Homework battles: psychologist suggests how to reach a truce

Some children resist doing homework. They do not want to start. If they start, they do not want to finish. So, parents often find themselves fighting a daily homework battle.

Drew Edwards, adjunct associate professor of psychology at Wake Forest University and author of “How to Handle a Hard-to-Handle Kid,” offers suggestions to help make homework less stressful for children and parents.

First, Edwards suggests parents work with a child to develop a good system for making sure homework assignments get home. A daily assignment sheet or an assignment notebook works well to enable the child to keep track of all assignments. He recommends that parents check it daily.

“It is important to get in the habit of writing it down and bringing it home,” he said. Writing assignments down is also a good reminder to bring the right books or other materials home to complete the assignment.

Then, parents can help a child find the best time and the best place to do homework.

“There is no one best time or place for everyone,” said Edwards, a child clinical psychologist who frequently helps children and their parents work through homework difficulties. “Every child is different. This may be a process of trial and error.”

The best time could be right after school, in the afternoon after a short break, or after dinner. If parents are unsure, pick one time and stick with it for two weeks. Keep track of how well it seems to work. If it does not seem to work well, change to another time.

The homework place is as important as the homework time, he said. “Ideally, it should be a place that is not too isolated, but not too much in the thick of things, either.”

Sometimes, a dining room table is the best solution, but another room in the house without too many distractions might also work well. Some children can work well in their own rooms, but many need closer supervision to stay focused.
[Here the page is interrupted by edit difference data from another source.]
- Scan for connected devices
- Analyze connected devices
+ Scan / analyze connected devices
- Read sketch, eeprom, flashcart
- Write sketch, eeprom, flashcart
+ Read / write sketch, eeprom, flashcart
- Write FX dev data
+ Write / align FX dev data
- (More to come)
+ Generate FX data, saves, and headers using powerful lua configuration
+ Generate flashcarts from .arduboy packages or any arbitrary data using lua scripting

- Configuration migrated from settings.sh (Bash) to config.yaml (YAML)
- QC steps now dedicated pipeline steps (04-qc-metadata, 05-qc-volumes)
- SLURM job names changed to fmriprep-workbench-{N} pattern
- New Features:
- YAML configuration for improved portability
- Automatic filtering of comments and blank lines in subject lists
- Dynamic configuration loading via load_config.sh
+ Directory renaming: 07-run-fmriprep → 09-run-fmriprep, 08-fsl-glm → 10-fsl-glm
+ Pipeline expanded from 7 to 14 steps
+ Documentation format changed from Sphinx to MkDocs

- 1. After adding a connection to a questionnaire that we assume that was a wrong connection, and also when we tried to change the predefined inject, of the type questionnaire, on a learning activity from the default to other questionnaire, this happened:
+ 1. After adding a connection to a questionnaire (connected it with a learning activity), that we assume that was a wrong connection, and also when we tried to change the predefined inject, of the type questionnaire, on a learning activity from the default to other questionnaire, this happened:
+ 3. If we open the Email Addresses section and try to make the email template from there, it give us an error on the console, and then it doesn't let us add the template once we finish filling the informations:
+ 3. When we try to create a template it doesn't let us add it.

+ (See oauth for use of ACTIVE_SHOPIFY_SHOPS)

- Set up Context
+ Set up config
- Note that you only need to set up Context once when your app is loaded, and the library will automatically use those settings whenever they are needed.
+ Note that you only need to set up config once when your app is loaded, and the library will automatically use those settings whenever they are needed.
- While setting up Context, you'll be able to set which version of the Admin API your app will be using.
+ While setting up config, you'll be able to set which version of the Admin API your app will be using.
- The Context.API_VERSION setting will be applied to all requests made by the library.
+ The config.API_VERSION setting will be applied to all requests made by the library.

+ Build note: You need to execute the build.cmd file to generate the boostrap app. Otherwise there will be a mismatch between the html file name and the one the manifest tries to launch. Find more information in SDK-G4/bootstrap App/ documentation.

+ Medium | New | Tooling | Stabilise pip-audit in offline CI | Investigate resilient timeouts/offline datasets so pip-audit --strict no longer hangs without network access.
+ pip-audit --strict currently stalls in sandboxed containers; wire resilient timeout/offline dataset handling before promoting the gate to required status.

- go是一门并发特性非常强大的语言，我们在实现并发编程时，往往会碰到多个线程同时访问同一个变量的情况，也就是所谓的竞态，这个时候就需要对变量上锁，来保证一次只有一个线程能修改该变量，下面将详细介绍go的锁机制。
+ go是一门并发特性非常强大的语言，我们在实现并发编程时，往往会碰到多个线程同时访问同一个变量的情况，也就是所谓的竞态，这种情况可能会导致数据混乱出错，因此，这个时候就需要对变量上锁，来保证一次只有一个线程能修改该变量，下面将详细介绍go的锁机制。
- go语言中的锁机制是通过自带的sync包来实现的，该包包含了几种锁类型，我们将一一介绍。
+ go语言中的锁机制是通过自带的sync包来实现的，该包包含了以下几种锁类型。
Once a place and time have been set, parents can help a child decide what homework to do first. A child may want to start with the hardest and move to the easiest or start with the easiest and move to the harder assignments. Or, perhaps the child wants to attack the subjects in a certain order, such as reading, math, or writing. Offer suggestions, but let the child decide, Edwards said.

When working on one subject, put the books and materials for the other subjects out of sight — on the floor or in a book bag. “Starting to look at all that other stuff can make a child feel overwhelmed or just makes it more difficult to focus on the subject at hand,” he said.

Next, make sure a child understands the assignment and has all the necessary materials.

For some children, getting to this point with homework is enough. Others need more parental monitoring, Edwards said.

For those who need more help, a parent can help a child break an assignment down into smaller parts. For example, if a math assignment includes 20 problems, suggest that the child do three first and then ask the parent to look at them.

“Avoid getting in the habit of sitting with the child through every step of the way,” Edwards said. “Homework is supposed to be an independent process.”

He says it is a mistake for parents to expect perfect work on homework. It is important for a teacher to know if a child has learned concepts or not. If a parent corrects homework or does homework for a child, it “doesn’t give the teacher the opportunity to see what a child knows.”

Coming back periodically to check on the child – every 10 minutes or so – is good. “When a parent checks in, if the child is making progress, comment favorably, even if he is not as far along as you thought he should be. Instead of finding fault, provide positive feedback about effort,” he said.

To combat the “I don’t have any homework” routine, Edwards suggests setting aside 45 minutes to an hour, Monday –Thursday to be spent doing learning activities. If the child does not have a school assignment to work on, the parent can create an assignment that goes along with the subjects the child is studying in school. The regular routine helps a child get into the habit of doing homework. And, if the child actually has homework and is not bringing it home to do, understanding that they are going to spend that time working on an academic activity anyway may encourage them to start bringing assignments home to work on during that time.

If parents can help kids get into the habit, it becomes part of their routine, he said.

“Letting a child know that you understand their frustration can help encourage them,” Edwards said. “Saying ‘I know you don’t like it’ can help.”

Constant haranguing and doing work for the child are two of the most common mistakes parents make, Edwards said.

School is important, but so is the parent/child relationship. Edwards discourages parents from letting homework become something that devastates that relationship.